If a relationship's health is tied to a specific dress code, it can quickly devolve into a system of control. When one partner begins to dictate the dressing of the other under the guise of "protecting the relationship," the line between loyalty and possession becomes dangerously blurred. True loyalty is generally understood as a choice made from a place of trust. Furthermore, we must consider the "Male Gaze" and the "Female Gaze." Often, the person wearing the clothes is blamed for the sexualization that is actually occurring in the mind of the observer. If a person is dressed in a way they find stylish, but a stranger views them sexually, has the wearer been disloyal? To say "yes" is to grant strangers the power to define the wearer’s morality. And another way to look at it is that there is also the "Social Contract" aspect of a relationship to consider.

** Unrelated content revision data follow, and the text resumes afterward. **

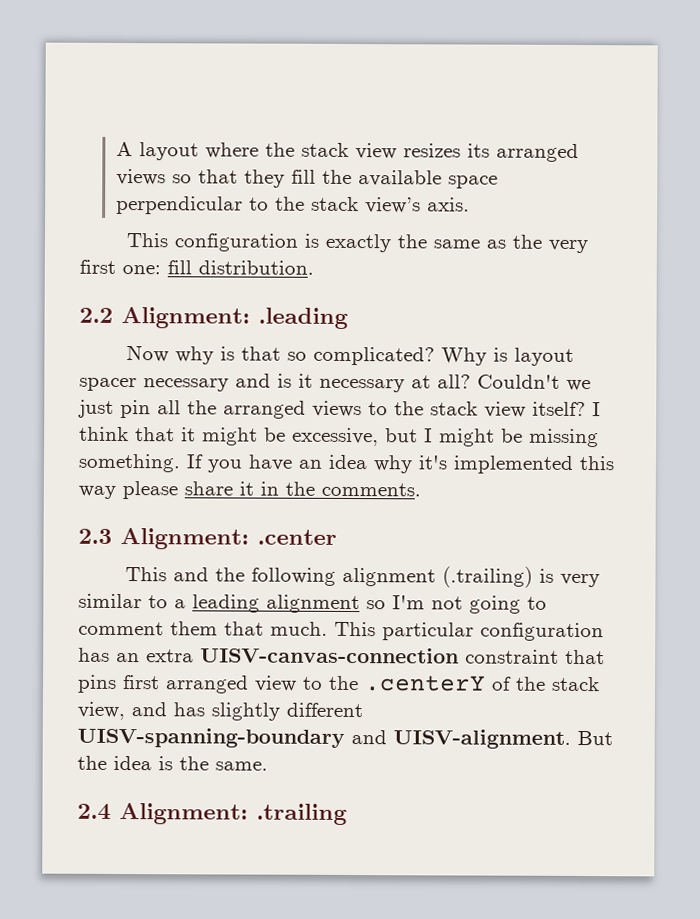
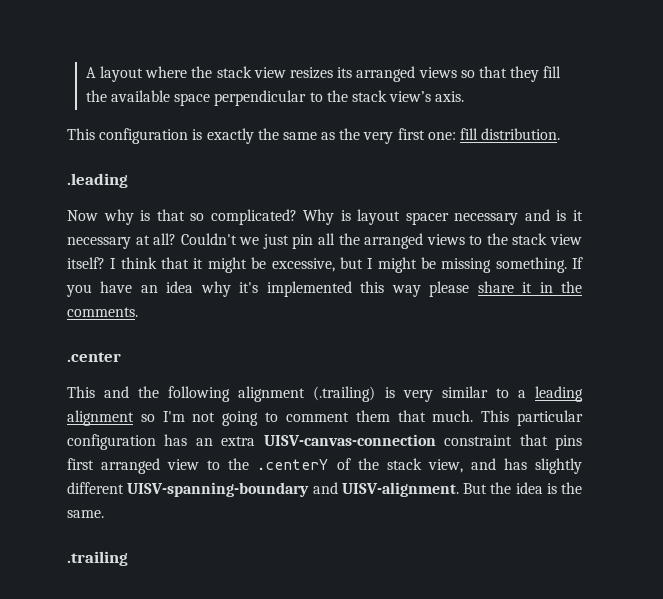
- 2.2 Alignment: .leading
+ .leading
- 2.3 Alignment: .center
+ .center
- 2.4 Alignment: .trailing
+ .trailing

Every couple negotiates their own boundaries, which is why it is important to talk about what you are comfortable with in a relationship before it even goes deep. For some, total modesty in public is a shared value that brings them closer together they see it as a "secret" they keep for one another. In these cases, dressing sexually would indeed feel like a breach of a specific agreement but then again the most profound form of loyalty is being able to trust your partner to navigate the world, in all their beauty and self-expression, and knowing that their heart remains firmly at home.